● **Exercise description**:
Whenever a line in the records below contains "used", pick it out.
......
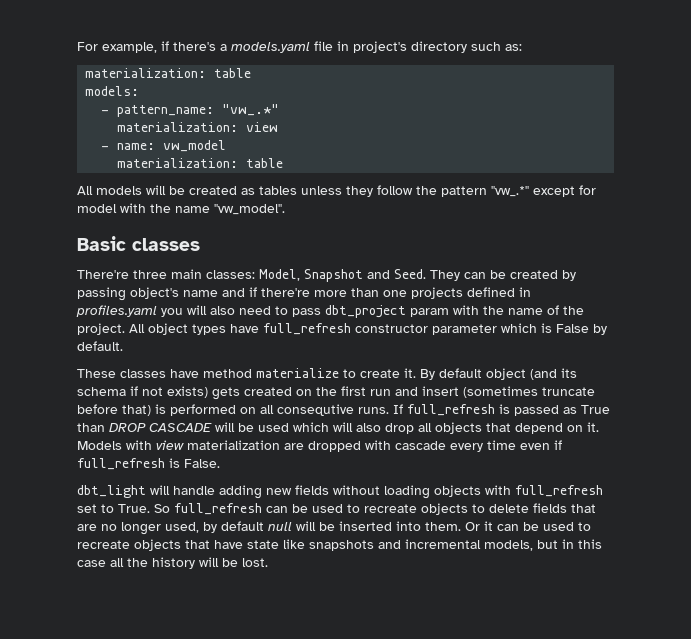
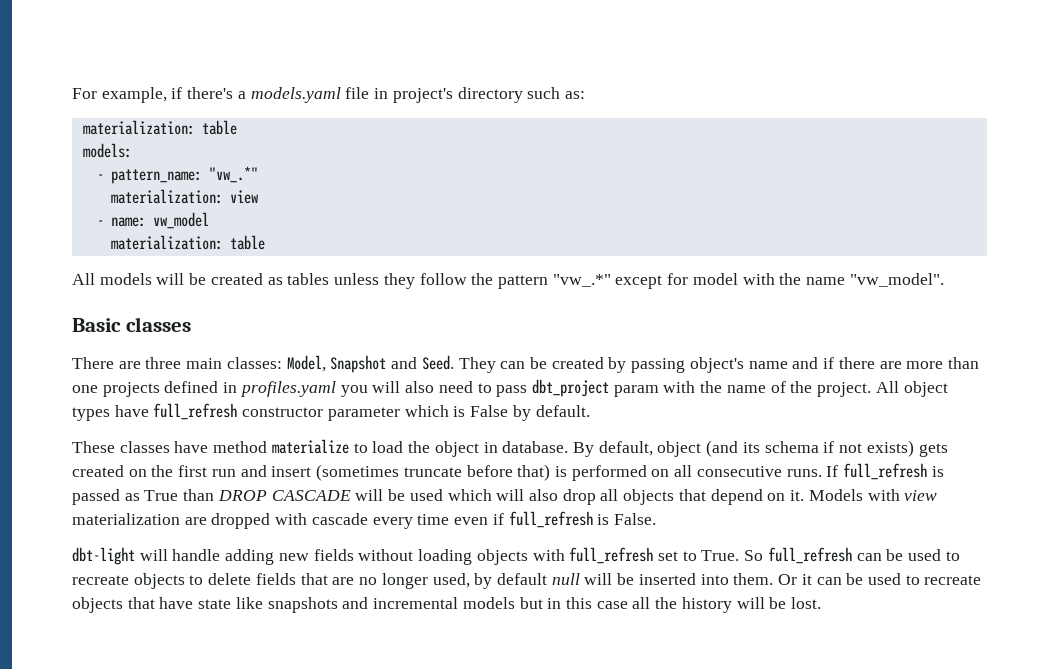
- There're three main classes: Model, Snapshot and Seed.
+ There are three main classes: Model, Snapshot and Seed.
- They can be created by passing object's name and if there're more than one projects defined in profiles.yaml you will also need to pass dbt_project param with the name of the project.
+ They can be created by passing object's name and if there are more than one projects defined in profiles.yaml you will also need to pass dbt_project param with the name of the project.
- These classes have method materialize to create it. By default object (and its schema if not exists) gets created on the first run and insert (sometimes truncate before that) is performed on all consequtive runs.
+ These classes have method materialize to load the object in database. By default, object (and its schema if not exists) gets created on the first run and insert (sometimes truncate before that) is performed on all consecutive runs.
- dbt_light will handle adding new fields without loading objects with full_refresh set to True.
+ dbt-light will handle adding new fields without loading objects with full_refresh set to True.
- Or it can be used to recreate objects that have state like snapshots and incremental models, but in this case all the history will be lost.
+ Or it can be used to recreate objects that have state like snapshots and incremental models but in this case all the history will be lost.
......
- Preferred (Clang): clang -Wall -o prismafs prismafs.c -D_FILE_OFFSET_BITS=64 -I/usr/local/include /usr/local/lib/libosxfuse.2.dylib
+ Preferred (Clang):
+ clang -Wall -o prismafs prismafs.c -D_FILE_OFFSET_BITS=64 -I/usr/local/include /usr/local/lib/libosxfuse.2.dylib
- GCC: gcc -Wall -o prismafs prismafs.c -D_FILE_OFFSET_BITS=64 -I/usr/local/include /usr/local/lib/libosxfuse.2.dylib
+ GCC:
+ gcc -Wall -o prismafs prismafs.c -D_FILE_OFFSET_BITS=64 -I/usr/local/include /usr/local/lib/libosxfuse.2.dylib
......
● **Result**:
- Or it can be used to recreate objects that have state like snapshots and incremental models, but in this case all the history will be lost.
+ Or it can be used to recreate objects that have state like snapshots and incremental models but in this case all the history will be lost.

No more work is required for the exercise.